There have been three baronetcies created for persons with the surname Fleming, one in the Baronetage of Nova Scotia, one in the Baronetage of England and one in the Baronetage of Great Britain. As of 2008 one creation is extant, one extinct and one either extinct or dormant.

The Fleming Baronetcy, of Farme in the County of Glasgow, was created in the Baronetage of Nova Scotia on 25 September 1661 for Archibald Fleming. The title became either extinct or dormant on the death of the seventh Baronet in 1764.

The Fleming, later le Fleming Baronetcy, of Rydal, in the County of Cumberland was created in the Baronetage of England on 4 October 1705. For more information on this creation, see le Fleming baronets.

The Fleming Baronetcy, of Brompton Park in the County of Middlesex, was created in the Baronetage of Great Britain on 22 April 1763 for John Fleming. The title became extinct on his death later the same year.

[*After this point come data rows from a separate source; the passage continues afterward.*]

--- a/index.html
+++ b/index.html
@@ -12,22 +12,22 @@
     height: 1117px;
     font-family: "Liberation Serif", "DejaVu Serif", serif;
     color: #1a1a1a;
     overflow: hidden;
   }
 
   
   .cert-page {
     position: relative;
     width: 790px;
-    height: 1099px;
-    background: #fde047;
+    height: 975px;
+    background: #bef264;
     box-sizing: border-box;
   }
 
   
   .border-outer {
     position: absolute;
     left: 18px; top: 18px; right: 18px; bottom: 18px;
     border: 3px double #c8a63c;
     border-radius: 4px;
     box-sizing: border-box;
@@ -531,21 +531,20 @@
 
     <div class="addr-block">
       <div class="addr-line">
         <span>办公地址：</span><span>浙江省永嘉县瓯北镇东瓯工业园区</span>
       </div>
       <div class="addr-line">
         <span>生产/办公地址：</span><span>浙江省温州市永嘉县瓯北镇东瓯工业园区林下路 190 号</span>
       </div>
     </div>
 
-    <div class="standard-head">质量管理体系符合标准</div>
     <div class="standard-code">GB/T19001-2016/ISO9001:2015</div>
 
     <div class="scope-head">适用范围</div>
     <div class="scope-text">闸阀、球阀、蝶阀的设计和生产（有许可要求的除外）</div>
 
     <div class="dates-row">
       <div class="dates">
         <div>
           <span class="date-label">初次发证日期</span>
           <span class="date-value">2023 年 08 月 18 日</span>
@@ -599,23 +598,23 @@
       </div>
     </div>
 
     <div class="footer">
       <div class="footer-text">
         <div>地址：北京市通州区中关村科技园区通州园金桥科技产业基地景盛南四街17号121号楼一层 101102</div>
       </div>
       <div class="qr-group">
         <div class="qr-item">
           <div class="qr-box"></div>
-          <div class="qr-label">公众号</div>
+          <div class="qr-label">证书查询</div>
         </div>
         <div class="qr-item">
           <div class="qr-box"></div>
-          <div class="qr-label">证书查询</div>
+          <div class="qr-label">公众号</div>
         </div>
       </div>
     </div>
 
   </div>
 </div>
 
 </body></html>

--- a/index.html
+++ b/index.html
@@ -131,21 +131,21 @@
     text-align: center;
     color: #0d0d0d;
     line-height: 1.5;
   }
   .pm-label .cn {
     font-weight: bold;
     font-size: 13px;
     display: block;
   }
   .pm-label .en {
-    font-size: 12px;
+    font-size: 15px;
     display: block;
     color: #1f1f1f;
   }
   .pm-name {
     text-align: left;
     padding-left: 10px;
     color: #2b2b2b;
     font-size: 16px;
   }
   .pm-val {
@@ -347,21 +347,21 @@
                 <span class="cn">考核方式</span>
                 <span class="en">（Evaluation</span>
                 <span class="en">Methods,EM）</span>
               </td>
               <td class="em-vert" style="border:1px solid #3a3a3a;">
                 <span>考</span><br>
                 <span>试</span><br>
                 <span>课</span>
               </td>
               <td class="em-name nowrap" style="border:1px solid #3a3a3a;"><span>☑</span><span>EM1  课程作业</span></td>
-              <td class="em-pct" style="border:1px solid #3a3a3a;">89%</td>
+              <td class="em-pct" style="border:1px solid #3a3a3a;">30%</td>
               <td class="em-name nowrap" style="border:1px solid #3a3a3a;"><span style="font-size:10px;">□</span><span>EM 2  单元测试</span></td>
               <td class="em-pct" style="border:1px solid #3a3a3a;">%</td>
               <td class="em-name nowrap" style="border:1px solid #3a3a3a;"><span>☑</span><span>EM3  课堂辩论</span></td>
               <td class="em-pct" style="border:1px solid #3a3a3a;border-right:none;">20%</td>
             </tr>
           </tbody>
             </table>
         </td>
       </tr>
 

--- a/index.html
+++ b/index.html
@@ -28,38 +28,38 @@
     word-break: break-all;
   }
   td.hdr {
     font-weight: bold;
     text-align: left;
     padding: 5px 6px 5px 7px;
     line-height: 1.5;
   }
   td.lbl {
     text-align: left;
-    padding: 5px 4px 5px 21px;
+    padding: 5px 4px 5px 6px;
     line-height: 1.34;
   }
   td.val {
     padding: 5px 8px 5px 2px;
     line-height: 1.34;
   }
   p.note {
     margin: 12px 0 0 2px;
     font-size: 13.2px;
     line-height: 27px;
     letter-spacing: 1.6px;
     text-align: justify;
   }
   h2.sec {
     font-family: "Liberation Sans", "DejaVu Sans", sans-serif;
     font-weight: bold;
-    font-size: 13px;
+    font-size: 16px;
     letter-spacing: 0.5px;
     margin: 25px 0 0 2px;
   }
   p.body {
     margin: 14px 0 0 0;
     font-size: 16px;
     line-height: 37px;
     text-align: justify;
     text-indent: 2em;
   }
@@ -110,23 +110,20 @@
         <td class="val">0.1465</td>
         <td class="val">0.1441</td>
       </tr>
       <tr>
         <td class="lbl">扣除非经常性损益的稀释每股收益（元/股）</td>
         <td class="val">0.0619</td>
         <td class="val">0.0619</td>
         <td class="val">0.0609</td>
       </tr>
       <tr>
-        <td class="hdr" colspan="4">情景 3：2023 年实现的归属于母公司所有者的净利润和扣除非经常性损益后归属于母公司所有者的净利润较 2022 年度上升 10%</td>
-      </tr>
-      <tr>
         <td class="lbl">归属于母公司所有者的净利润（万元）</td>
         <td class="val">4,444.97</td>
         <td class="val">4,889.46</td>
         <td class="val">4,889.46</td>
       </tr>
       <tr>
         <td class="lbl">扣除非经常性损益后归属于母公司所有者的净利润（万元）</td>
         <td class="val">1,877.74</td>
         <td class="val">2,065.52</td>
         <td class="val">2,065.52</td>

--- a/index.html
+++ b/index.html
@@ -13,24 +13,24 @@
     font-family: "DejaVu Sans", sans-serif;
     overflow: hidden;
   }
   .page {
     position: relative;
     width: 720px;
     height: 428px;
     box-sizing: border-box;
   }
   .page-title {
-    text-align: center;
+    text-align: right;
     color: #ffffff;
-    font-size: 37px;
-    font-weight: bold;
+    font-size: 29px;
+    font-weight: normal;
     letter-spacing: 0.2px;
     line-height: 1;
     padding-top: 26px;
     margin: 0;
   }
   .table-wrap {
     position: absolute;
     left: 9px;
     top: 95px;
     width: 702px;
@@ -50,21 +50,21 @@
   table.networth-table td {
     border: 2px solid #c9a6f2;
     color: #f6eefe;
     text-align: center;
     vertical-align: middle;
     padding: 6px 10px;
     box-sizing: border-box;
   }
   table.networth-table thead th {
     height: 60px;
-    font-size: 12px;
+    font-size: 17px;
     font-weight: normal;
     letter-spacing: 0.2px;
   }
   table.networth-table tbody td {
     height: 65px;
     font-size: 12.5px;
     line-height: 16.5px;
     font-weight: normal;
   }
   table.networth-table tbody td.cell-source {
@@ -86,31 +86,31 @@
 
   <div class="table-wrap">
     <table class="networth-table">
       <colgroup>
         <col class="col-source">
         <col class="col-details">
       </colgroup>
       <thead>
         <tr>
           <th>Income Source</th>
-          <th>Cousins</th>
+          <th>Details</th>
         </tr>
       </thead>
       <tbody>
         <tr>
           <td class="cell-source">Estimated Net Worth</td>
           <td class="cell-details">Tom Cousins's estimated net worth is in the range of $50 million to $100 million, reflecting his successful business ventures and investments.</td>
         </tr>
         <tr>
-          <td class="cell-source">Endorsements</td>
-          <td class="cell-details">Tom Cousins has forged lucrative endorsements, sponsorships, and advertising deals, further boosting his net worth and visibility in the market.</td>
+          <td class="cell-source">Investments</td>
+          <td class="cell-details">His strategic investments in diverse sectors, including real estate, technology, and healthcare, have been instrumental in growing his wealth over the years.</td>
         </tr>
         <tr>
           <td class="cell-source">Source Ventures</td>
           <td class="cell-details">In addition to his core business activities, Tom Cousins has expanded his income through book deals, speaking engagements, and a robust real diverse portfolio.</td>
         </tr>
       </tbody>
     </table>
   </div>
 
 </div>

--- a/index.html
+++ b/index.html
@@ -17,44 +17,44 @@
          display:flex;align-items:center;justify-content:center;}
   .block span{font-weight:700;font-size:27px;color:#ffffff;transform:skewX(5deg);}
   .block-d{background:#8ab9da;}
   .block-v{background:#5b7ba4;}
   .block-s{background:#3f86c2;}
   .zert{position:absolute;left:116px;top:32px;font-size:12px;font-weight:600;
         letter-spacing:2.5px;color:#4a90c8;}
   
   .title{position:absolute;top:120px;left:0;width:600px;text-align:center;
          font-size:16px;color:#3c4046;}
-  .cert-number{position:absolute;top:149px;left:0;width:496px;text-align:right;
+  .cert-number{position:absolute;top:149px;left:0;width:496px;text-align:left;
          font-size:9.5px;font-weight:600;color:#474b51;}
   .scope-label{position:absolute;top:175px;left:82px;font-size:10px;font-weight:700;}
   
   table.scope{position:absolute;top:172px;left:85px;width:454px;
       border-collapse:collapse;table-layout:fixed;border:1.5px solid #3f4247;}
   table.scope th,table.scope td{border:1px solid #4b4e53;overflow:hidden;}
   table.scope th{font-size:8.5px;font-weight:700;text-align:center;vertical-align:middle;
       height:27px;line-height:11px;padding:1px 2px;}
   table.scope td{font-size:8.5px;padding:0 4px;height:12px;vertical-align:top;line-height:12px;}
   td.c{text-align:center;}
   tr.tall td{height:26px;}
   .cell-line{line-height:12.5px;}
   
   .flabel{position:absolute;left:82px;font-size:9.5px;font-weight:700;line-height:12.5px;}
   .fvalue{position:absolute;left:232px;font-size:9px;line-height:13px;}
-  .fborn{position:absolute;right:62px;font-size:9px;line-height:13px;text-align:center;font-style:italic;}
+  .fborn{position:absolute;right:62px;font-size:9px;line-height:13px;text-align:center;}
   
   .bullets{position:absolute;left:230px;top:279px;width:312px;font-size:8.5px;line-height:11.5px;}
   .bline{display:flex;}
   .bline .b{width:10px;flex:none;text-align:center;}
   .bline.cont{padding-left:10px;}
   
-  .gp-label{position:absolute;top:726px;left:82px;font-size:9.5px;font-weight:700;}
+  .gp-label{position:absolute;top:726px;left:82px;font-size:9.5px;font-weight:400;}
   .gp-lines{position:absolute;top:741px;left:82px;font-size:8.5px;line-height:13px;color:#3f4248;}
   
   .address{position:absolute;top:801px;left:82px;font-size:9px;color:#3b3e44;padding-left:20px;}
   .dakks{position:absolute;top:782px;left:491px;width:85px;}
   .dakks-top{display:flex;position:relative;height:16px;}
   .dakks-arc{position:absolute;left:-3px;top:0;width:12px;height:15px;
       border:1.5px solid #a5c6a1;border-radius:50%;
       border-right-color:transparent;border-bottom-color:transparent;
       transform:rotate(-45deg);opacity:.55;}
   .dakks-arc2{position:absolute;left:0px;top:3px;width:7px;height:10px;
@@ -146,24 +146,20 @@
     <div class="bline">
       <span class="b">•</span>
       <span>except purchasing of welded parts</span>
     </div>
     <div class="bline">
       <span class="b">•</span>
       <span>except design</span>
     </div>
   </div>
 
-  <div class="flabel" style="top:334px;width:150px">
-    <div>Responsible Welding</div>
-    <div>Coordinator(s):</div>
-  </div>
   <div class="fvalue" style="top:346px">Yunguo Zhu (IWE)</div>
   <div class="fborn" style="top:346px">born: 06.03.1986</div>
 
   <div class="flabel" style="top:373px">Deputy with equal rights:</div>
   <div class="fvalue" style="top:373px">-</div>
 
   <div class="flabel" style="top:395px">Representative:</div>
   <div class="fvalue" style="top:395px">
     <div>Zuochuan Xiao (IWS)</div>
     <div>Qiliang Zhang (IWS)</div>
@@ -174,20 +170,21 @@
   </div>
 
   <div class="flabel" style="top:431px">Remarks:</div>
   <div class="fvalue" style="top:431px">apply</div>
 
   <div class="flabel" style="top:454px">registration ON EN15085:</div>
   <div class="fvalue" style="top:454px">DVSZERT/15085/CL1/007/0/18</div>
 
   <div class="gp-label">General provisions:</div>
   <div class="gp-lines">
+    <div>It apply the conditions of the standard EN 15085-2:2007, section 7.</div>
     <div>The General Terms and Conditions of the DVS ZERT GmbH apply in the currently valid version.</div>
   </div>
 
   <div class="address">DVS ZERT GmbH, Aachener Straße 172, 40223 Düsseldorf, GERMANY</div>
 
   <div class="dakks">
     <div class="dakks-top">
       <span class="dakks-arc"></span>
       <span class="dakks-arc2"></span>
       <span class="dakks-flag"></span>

Fleming baronets, of Farme (1661)
Sir Archibald Fleming, 1st Baronet (died 1662)
Sir William Fleming, 2nd Baronet (1639–1707)
Sir Archibald Fleming, 3rd Baronet (died 1714)
Sir Archibald Fleming, 4th Baronet (died 1738)
Sir Gilbert Fleming, 5th Baronet (died )
Sir William Fleming, 6th Baronet (1699–1746)
Sir Collingwood Fleming, 7th Baronet (died 1764)

Fleming, later le Fleming baronets, of Rydal (1705)
see le Fleming baronets

Fleming baronets, of Brompton Park (1763)

 Sir John Fleming, 1st Baronet (c. 1701–1763)

References

Kidd, Charles, Williamson, David (editors). Debrett's Peerage and Baronetage (1990 edition). New York: St Martin's Press, 1990.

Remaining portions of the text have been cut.